恐怖の「金縛り」
「ある日の夜…ふと眠りから覚めるとノドを絞めつけられているような感覚が…
胸の上には圧迫感があり、目を開けると…
青白い顔をした女性がこちらをジッ…と見つめ首を絞めていた…
声が出せなくなり、体が動かなかった…」
と、体を動かそうとしてもまったく動かない。助けを求めようとしても声は出ない状態
「金縛り」
この「金縛り」科学で十分に解明されている…が…
「金縛り」とは?
金縛りは、専門的に「睡眠麻痺と入眠時幻覚」と呼ばれる現象のことをいう。
睡眠麻痺は、起きている状態から眠りに入るときに生じる一時的な全身の麻痺。
入眠時幻覚とは、眠りに入る際、本人としてはまだ起きていると感じるときに体験する鮮明な幻覚のこと。
この2つの現象が同時に起きるのが金縛りと言われている状態である。
金縛りの原因は特殊なレム睡眠
睡眠麻痺と入眠時幻覚は、特殊なレム睡眠のときに起きやすい。
レム睡眠とは比較的浅い眠りの状態のことをいい、脳は起きているときの状態に近い。
反対に、体の方は起きているときの状態とは大きく違って、ほとんど完全な脱力状態を示す。
レム睡眠の「レム」(REM)とは「急速な眼球運動」(Rapid Eye Movements)の略。
レム睡眠中には、起きている状態に近い速い眼球運動が起きることから名付けられた。
人は通常、起きている(覚醒)状態から眠りに入ると、比較的浅い眠りの睡眠段階1に落ちる。

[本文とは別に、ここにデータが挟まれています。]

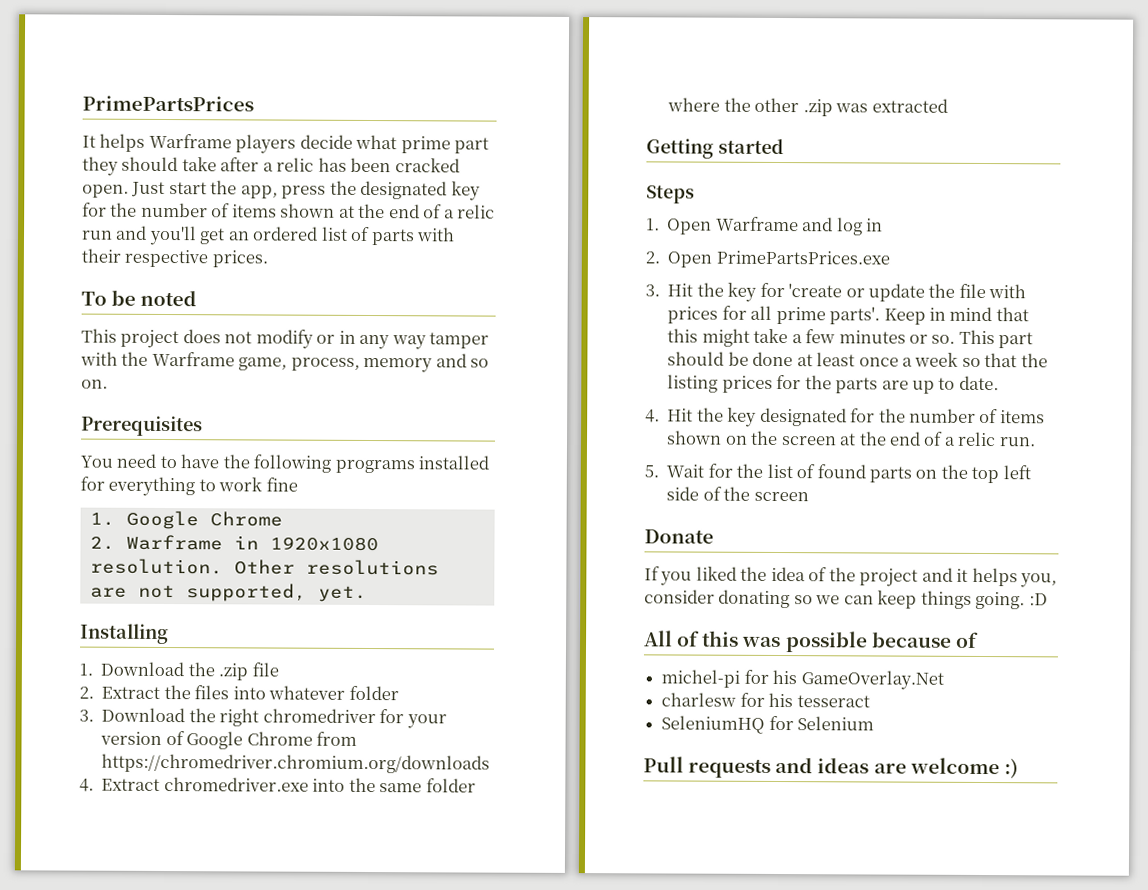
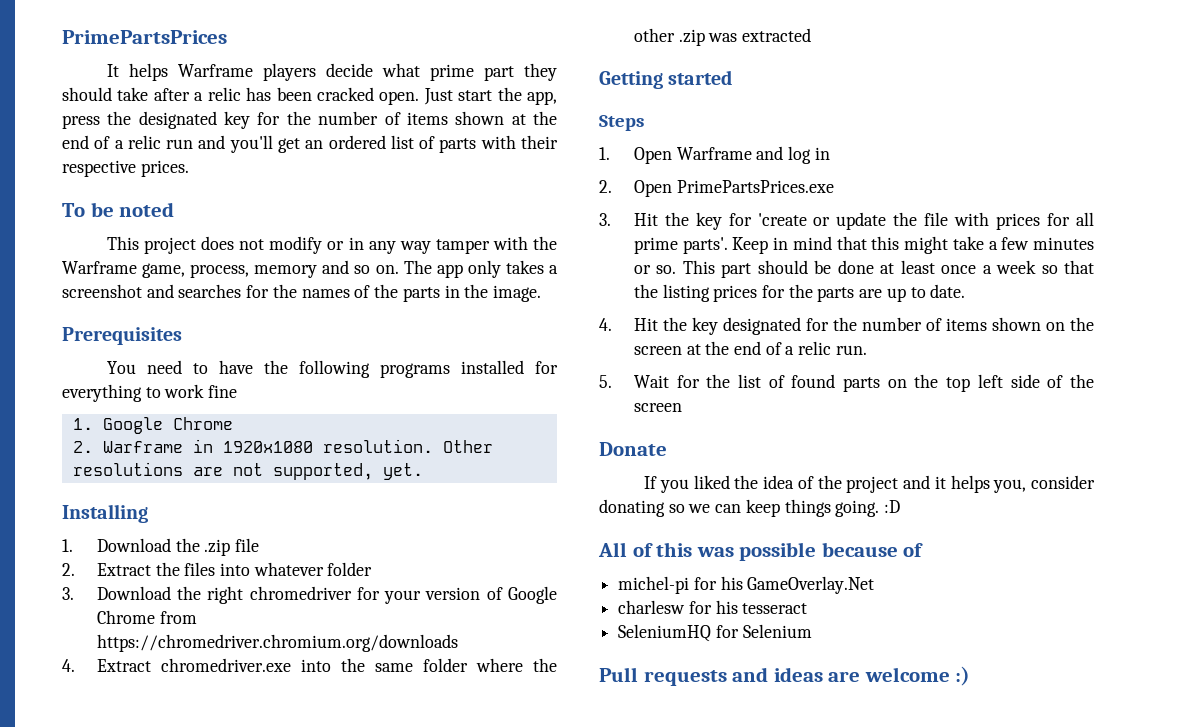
(108, 384) none -> [403,260,558,278] [62,284,541,302] The app only takes a screenshot and searches for the names of the parts in the image.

そして次の睡眠段階2に移り、そこから深い眠りの睡眠段階3、睡眠段階4と落ちていく。
ここまでかかる時間は、1時間程度。
ここから寝返りを打ったりすることで、また眠りは浅くなっていき、1時間半ほど経つと最初のレム睡眠に入る。レム睡眠中の脳は起きている状態に近く、比較的活発に活動しているため、夢を見るのもこのときが多い。
睡眠のサイクル
通常、レム睡眠は眠りに入ってから1時間以上経って現れる。
ところが、通常の睡眠サイクルは、さまざまな要因により崩れてしまうことがある。
睡眠途中で一度起きて、再度、眠りに入った際に起きることもある。
この特殊なレム睡眠(入眠時レム睡眠)のときに起きやすいのが、睡眠麻痺と入眠時幻覚、つまり金縛りの状態である。
金縛りのときの脳はどうなっているのか?
金縛り(睡眠麻痺と入眠時幻覚)が起きたとき、脳は起きている状態に近い。
そのため、このときに見る入眠時幻覚は非常にリアルで、本人としては目が覚めた状態で体験したように感じることが多い。

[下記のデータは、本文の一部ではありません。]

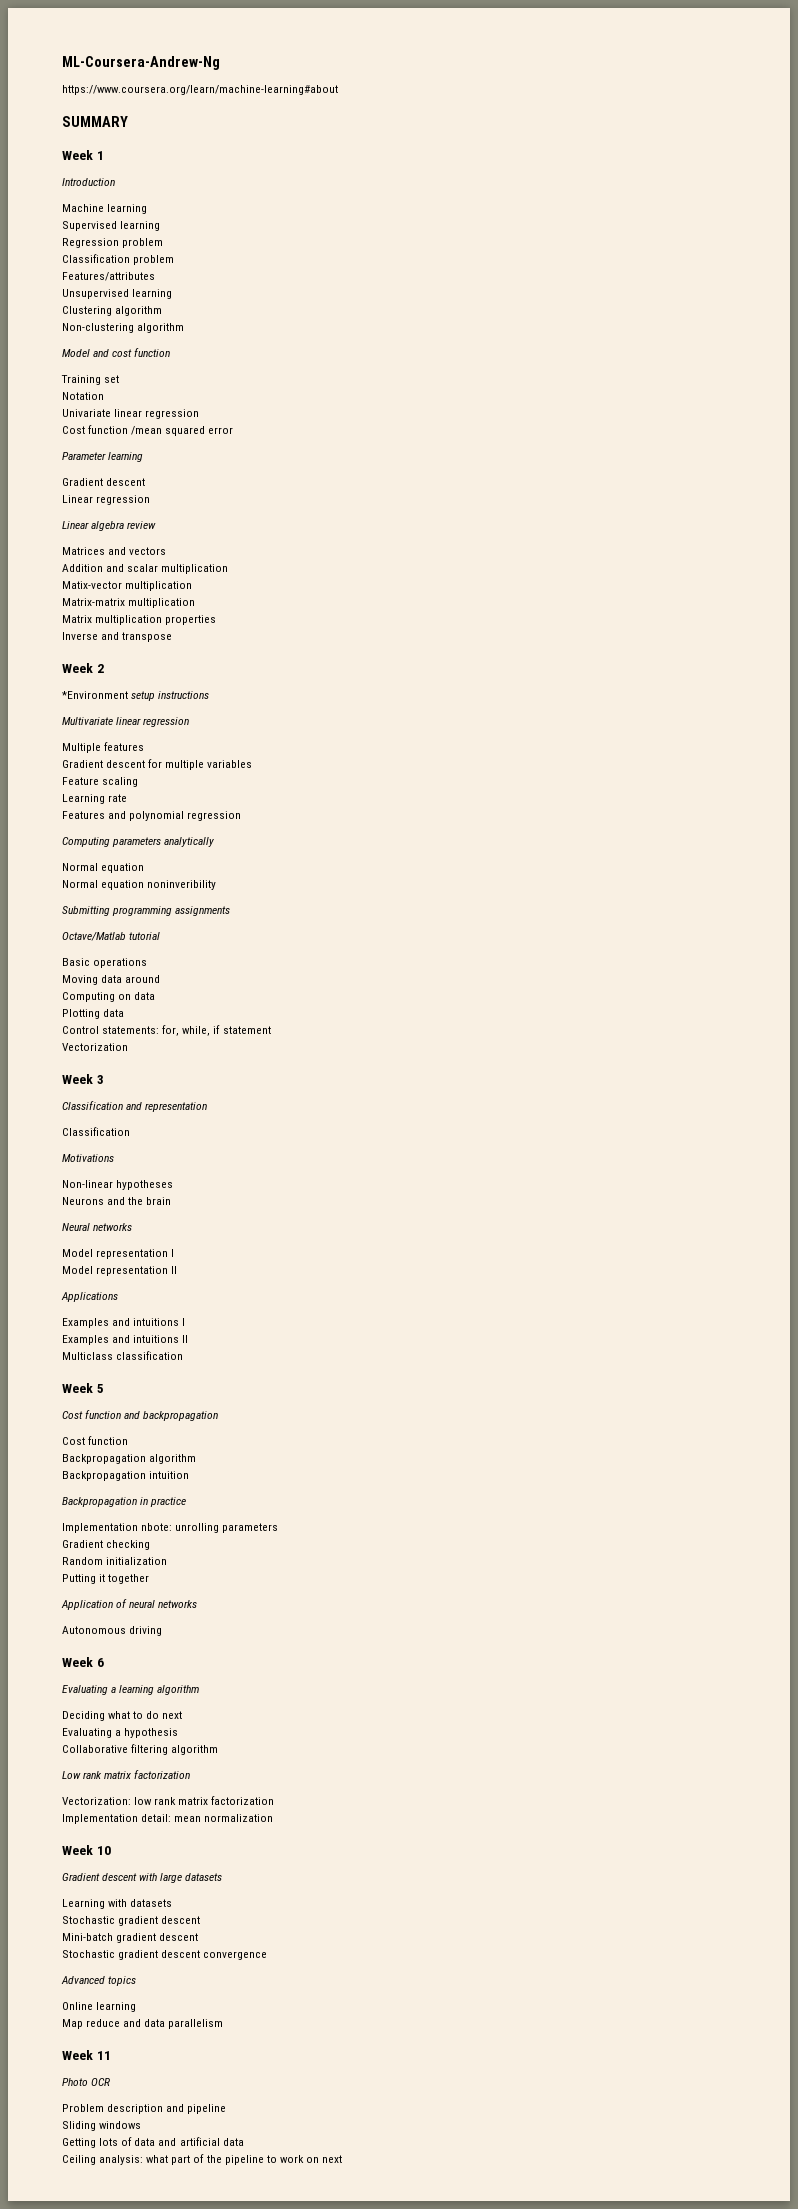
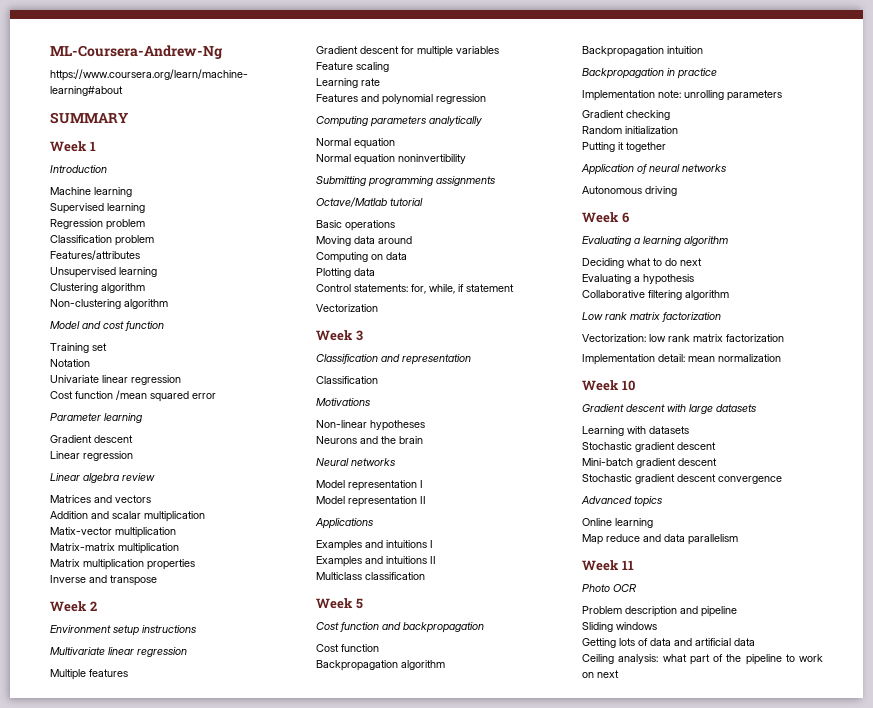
[62,691,128,699] *Environment -> [50,625,111,633] Environment
[147,880,217,890] noninveribility -> [398,154,466,164] noninvertibility
[141,1523,173,1531] nbote: -> [658,90,681,98] note:

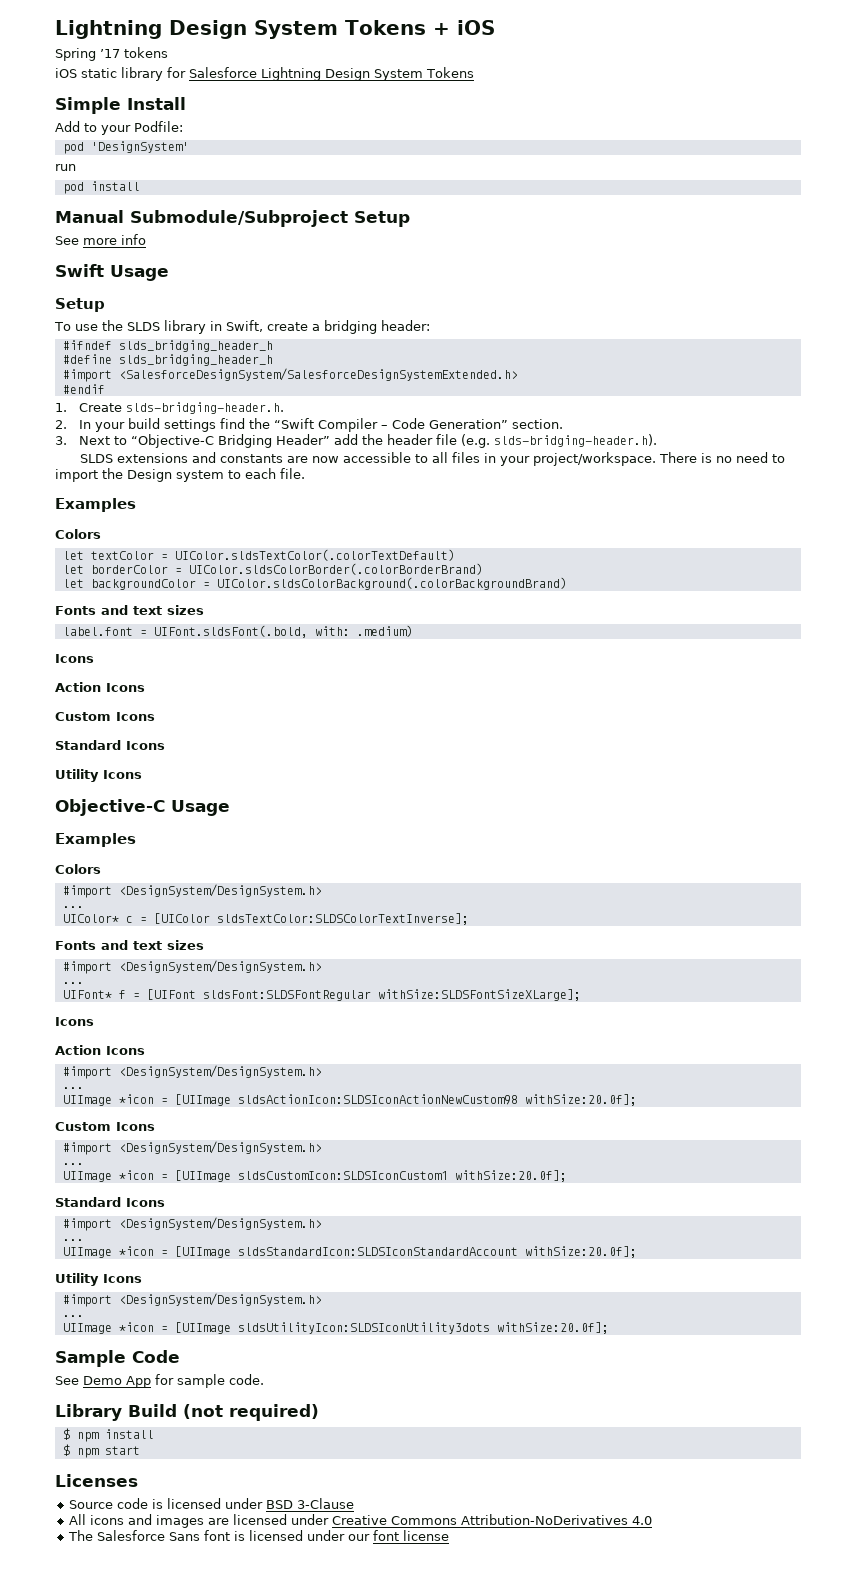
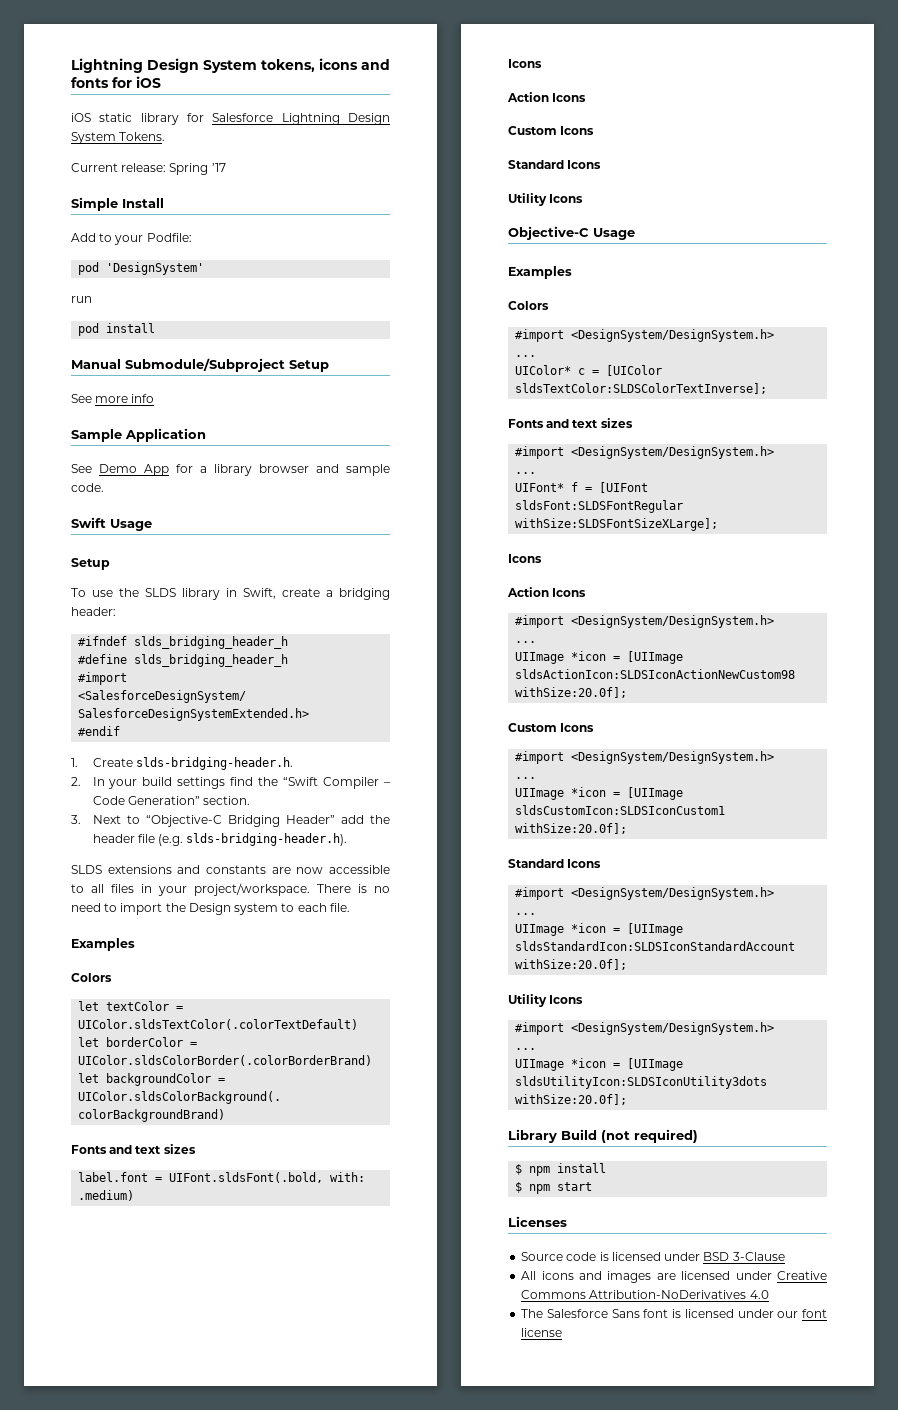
[55,20,495,39] [55,47,168,61] Lightning Design System Tokens + iOS // Spring ’17 tokens -> [71,58,390,73] [71,76,161,88] Lightning Design System tokens, icons and fonts for iOS
[426,67,474,78] Tokens -> [119,132,166,141] [71,163,226,175] Tokens. // Current release: Spring ’17
(146, 239) none -> [71,428,206,442] [71,464,390,476] [71,483,104,492] // Sample Application // See Demo App for a library browser and sample code.
[55,1350,180,1367] [55,1374,264,1388] // Sample Code // See Demo App for sample code. -> (628, 1099) none

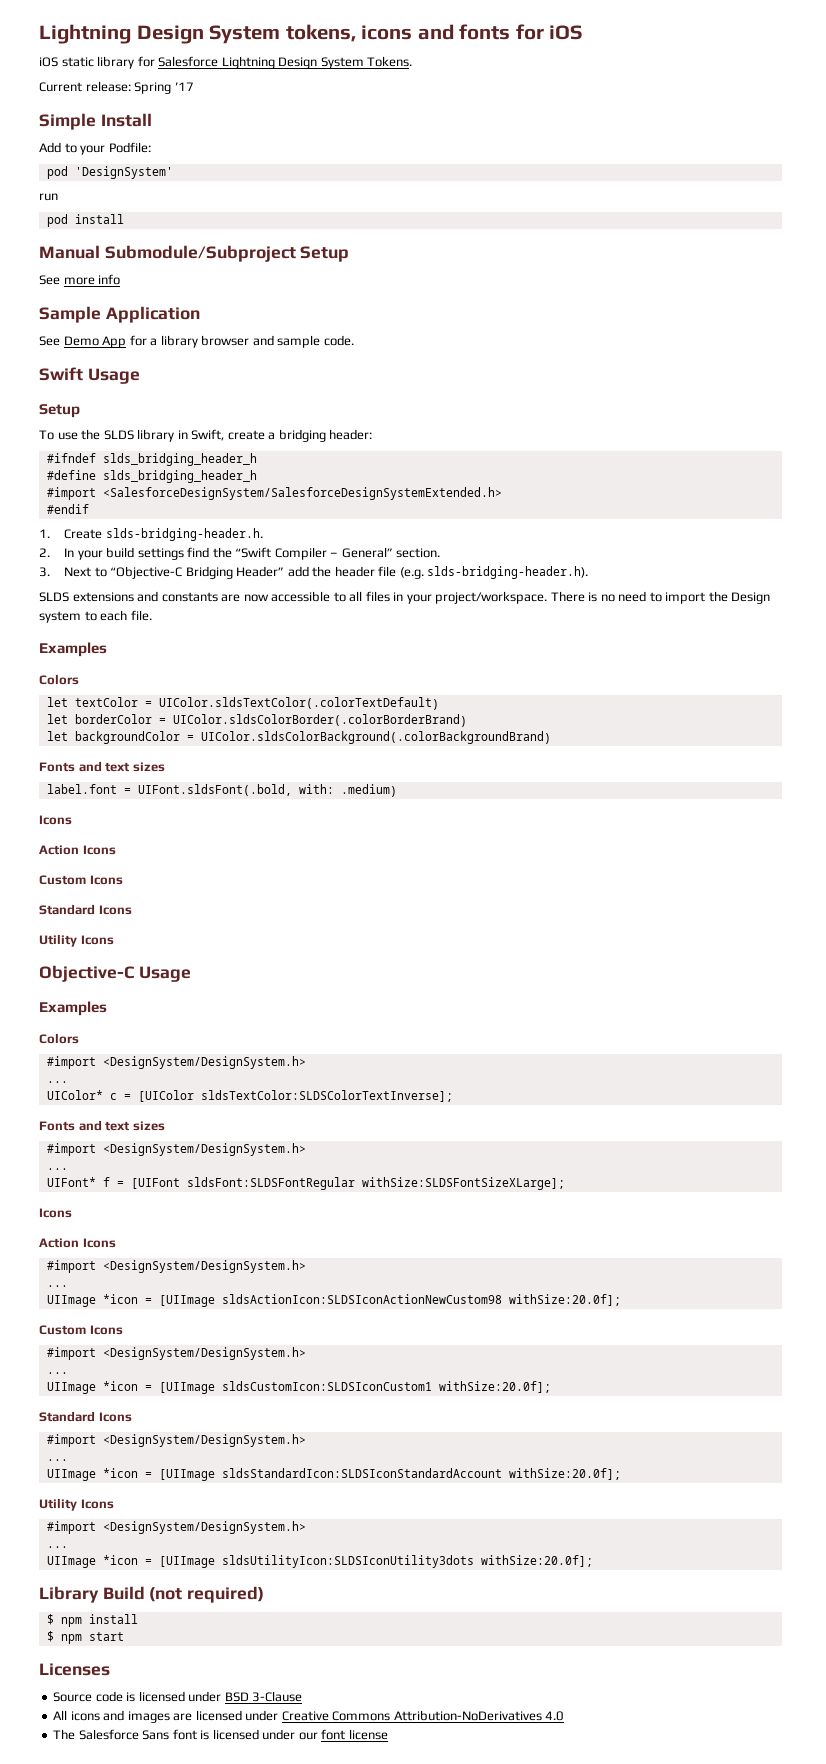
[92,796,200,805] Code Generation” -> [341,547,393,558] General”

しかし脳が起きている状態に近いとはいっても、起きているのか眠っているのかといったら、「眠っている」状態である。本人は目を開けて部屋の様子を見ていて、主観的には確かに起きていると感じても、客観的には「寝ているときに見た非常にリアルな夢」ということになる。
金縛りのときの体はどうなっているのか?
体は、レム睡眠中には、脳幹から脊髄へ向かって、脊髄の運動ニューロンを抑制する命令が送られているため脱力状態になっている。体はほとんど動かない。
これはレム睡眠中に夢を見ることと関係している。
もし夢を見ているときに体を自由に動かせてしまったら、その夢の中の行動に合わせて体が動いてしまう。歩いたり、走ったり、飛び降りたり、夢のとおりに動いてしまわないようになっている。

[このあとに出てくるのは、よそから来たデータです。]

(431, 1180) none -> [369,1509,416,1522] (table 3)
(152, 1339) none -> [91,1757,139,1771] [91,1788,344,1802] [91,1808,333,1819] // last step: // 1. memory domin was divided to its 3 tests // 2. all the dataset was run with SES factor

ちなみに、レム睡眠中は舌も力が抜ける。このとき仰向けに寝ていると、舌が気道に落ちてきて呼吸を邪魔することがあり、いびきや無呼吸の原因になる場合がある。
金縛りのときに胸の圧迫感や首を絞められたような息苦しさを感じることがあるのは、この舌の脱力状態が関係していると考えられている。
つまり、舌の落ち込みが原因による息苦しさをそのときの活動的な脳が夢に取り込み、リアルな幻覚をつくることで辻褄を合わせているということ。